Create brand loyalty
Being featured on a brand’s website or social media page makes customers feel like they are involved in the brand’s story and deepens their engagement. The State of User-Generated Content discovered that 64% of consumers are more likely to post about a brand that re-shares content by its audience. UGC provides customers with a sense of community, which is a natural and important part of the social media ecosystem.
Make your brand more authentic
Buyers expect authenticity and transparency from brands. While traditional marketing techniques are sometimes viewed as calculated and untrustworthy, user-generated content is considered authentic because it comes directly from other users. UGC is less polished than a marketing campaign and this gives it a more relaxed and genuine appeal.
Improve conversion rates
User-generated content improves conversion rates on product pages and via email marketing. Power Reviews reports that audience members who interact with UGC are 100.6% more likely to convert. Social proof is an effective tool for closing business and UGC is a simple way to feature it.
As your brand grows, the amount of user-generated content you’ll have access to will grow with it, allowing you to choose from and alternate between different types of content (video, still photography, testimonials, and more) to best suit your marketing needs. Using a platform that searches for and collects content is an easy solution that saves time and effort.
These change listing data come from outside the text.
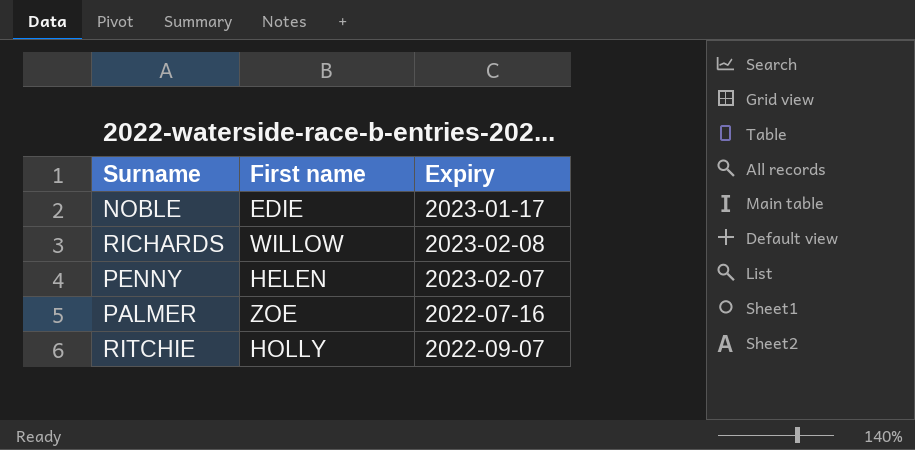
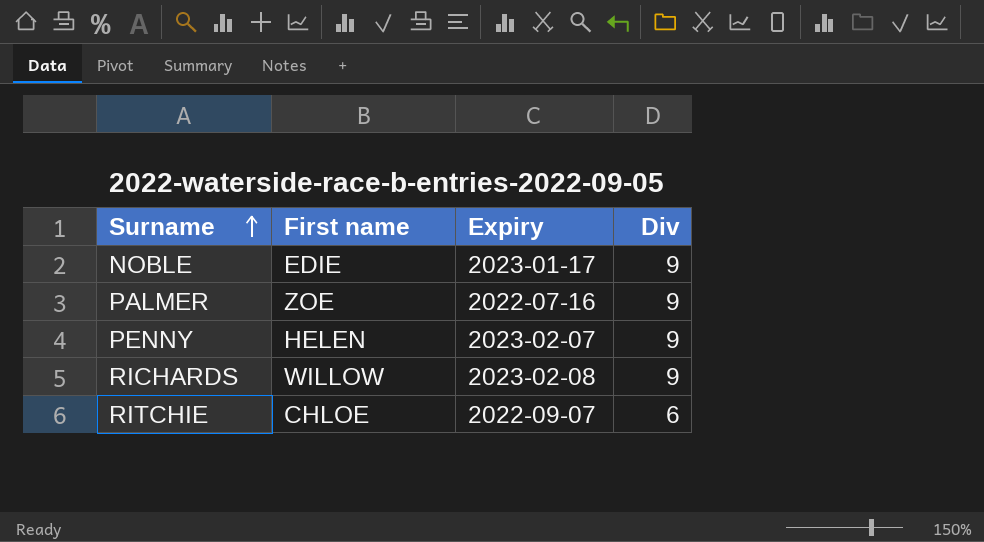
row order: none -> Surname ascending
column Div | position: none -> 4
RITCHIE | First name: HOLLY -> CHLOE

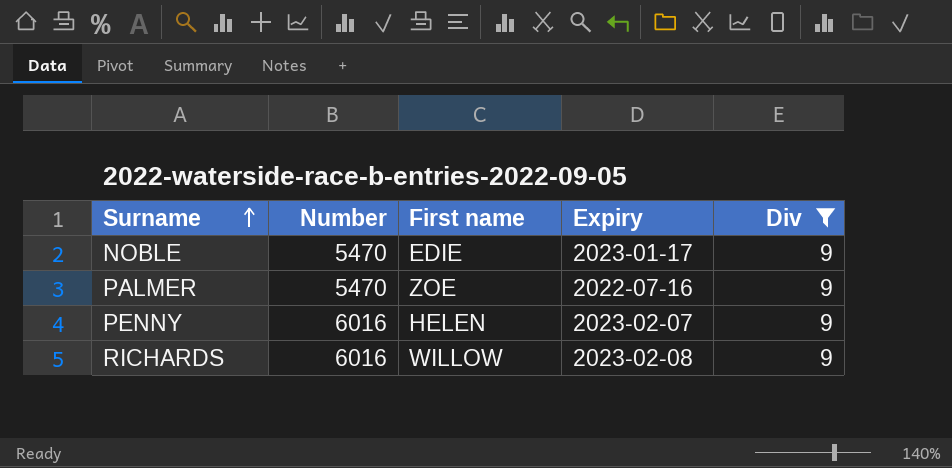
filter: none -> Div = 9
column Number | position: none -> 2

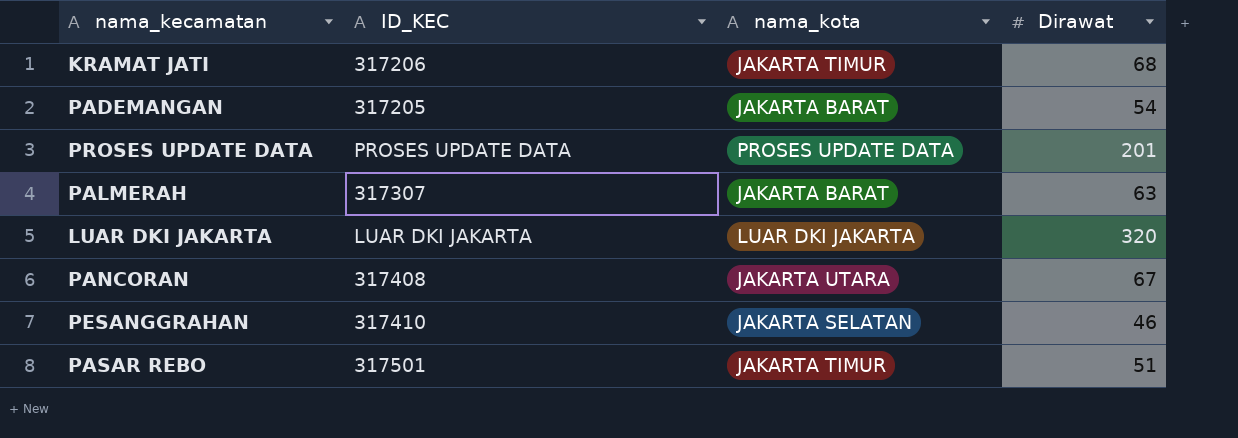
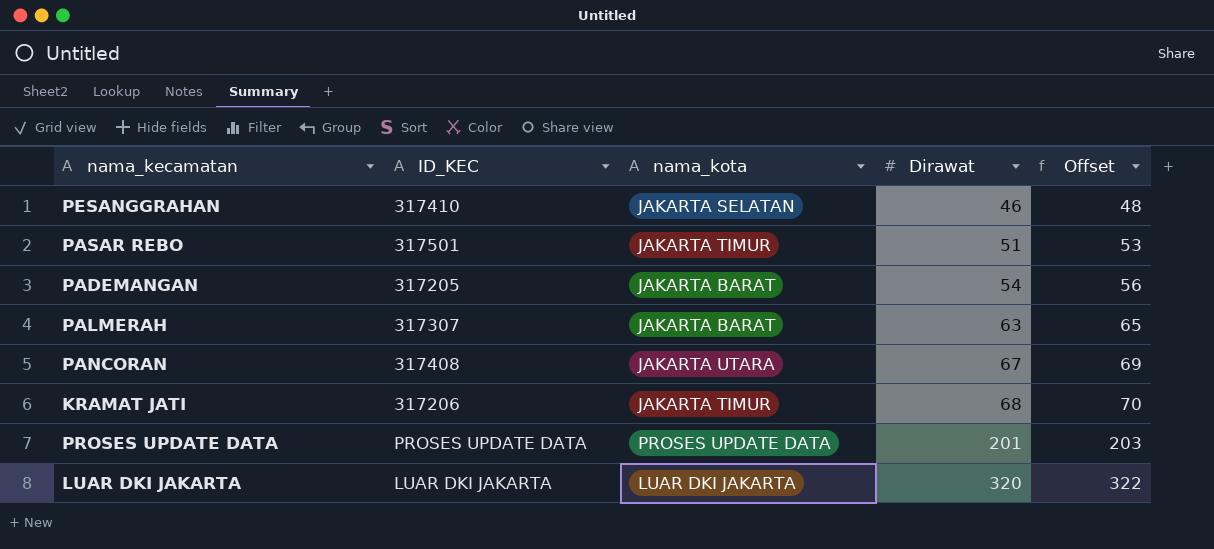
row order: none -> Dirawat ascending
column Offset | formula: none -> [Dirawat] + 2

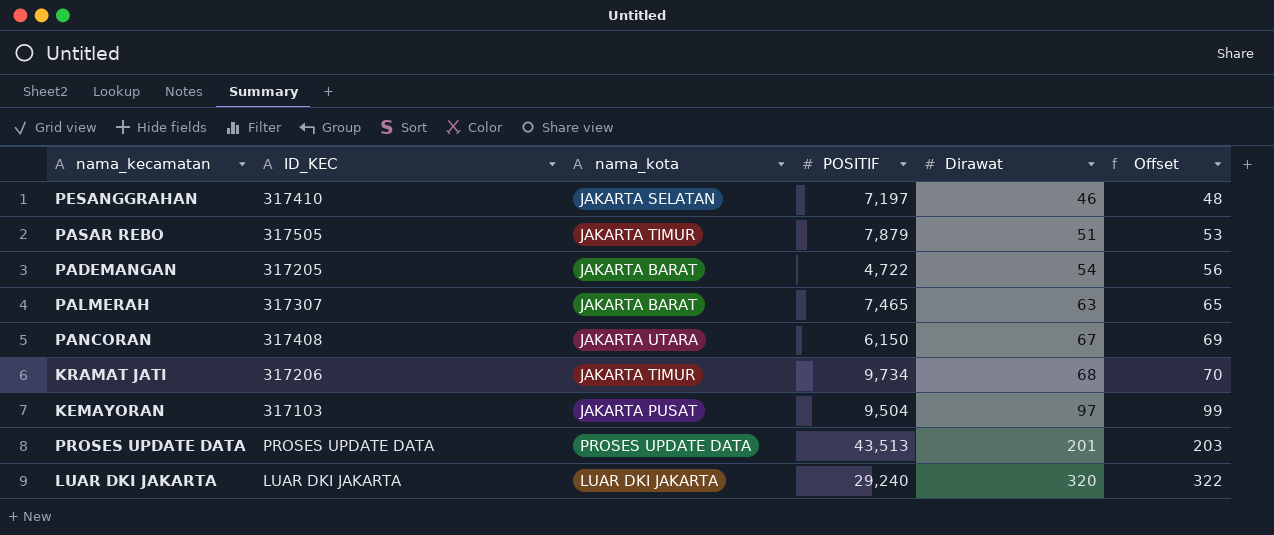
column POSITIF | position: none -> 4
PASAR REBO | ID_KEC: 317501 -> 317505
row KEMAYORAN: none -> 317103 | JAKARTA PUSAT | 9,504 | 97 | 99

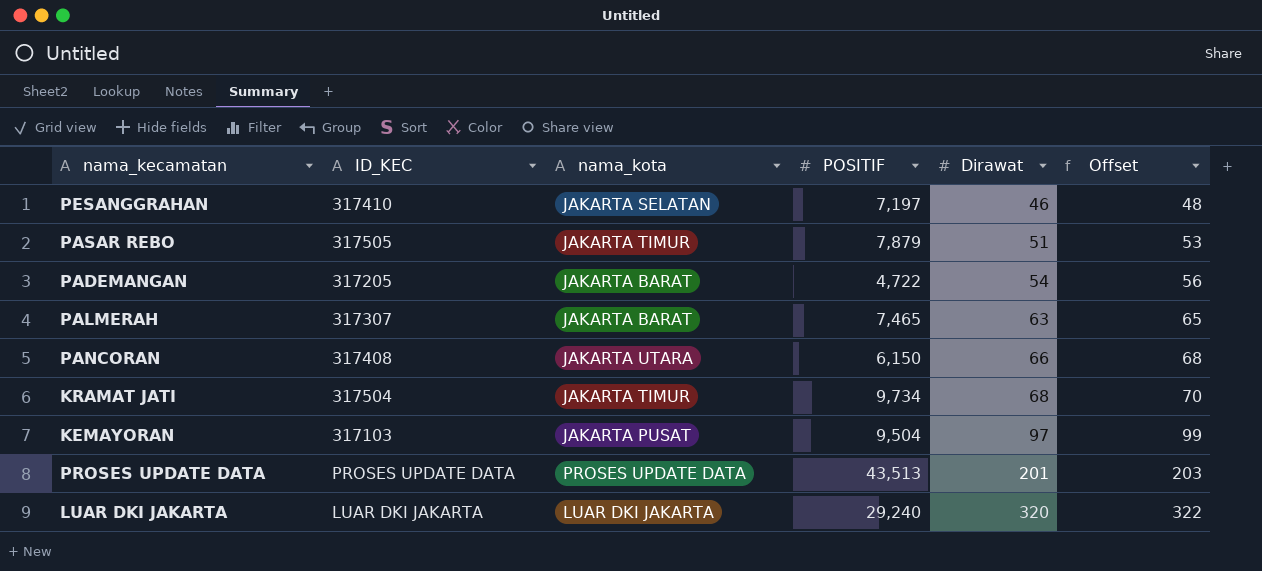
PANCORAN | Dirawat: 67 -> 66
PANCORAN | Offset: 69 -> 68
KRAMAT JATI | ID_KEC: 317206 -> 317504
User-generated content costs less than most other marketing media. Ask your customers for the content and they’ll create it to feel like they belong to a community and interact with a brand they like. UGC lets brands reap the benefits of great content without investing significant time and money on in-house content creation.
Types of UGC
User-generated content can vary in how extensively and thoroughly it includes your brand. But different types of UGC are an important element of brand building and awareness, and a healthy strategy involves utilizing a variety of UGC types.
Visual content includes images, videos, and live streams. It’s the most common type of user-generated content and can quickly be repurposed for social media, emails, or other marketing campaigns. Visual content can include everything from someone using your product or service, photos of the user at a branded event, or the user showcasing the product in a way that matches their aesthetic.
Video content could be a product unboxing, live streamed review, product demo, or even a video about something unrelated but including the product in view. Users posting photos or videos of themselves using and enjoying your product naturally convinces other people to try it for themselves.
Reviews and ratings
Many customers like to leave reviews or ratings, which are incredibly useful for future customers when making purchasing decisions. Customers assume reviews are truthful and trust them more than the words of the company. Ratings are an easy way to engage customers because they usually only require a few clicks to submit.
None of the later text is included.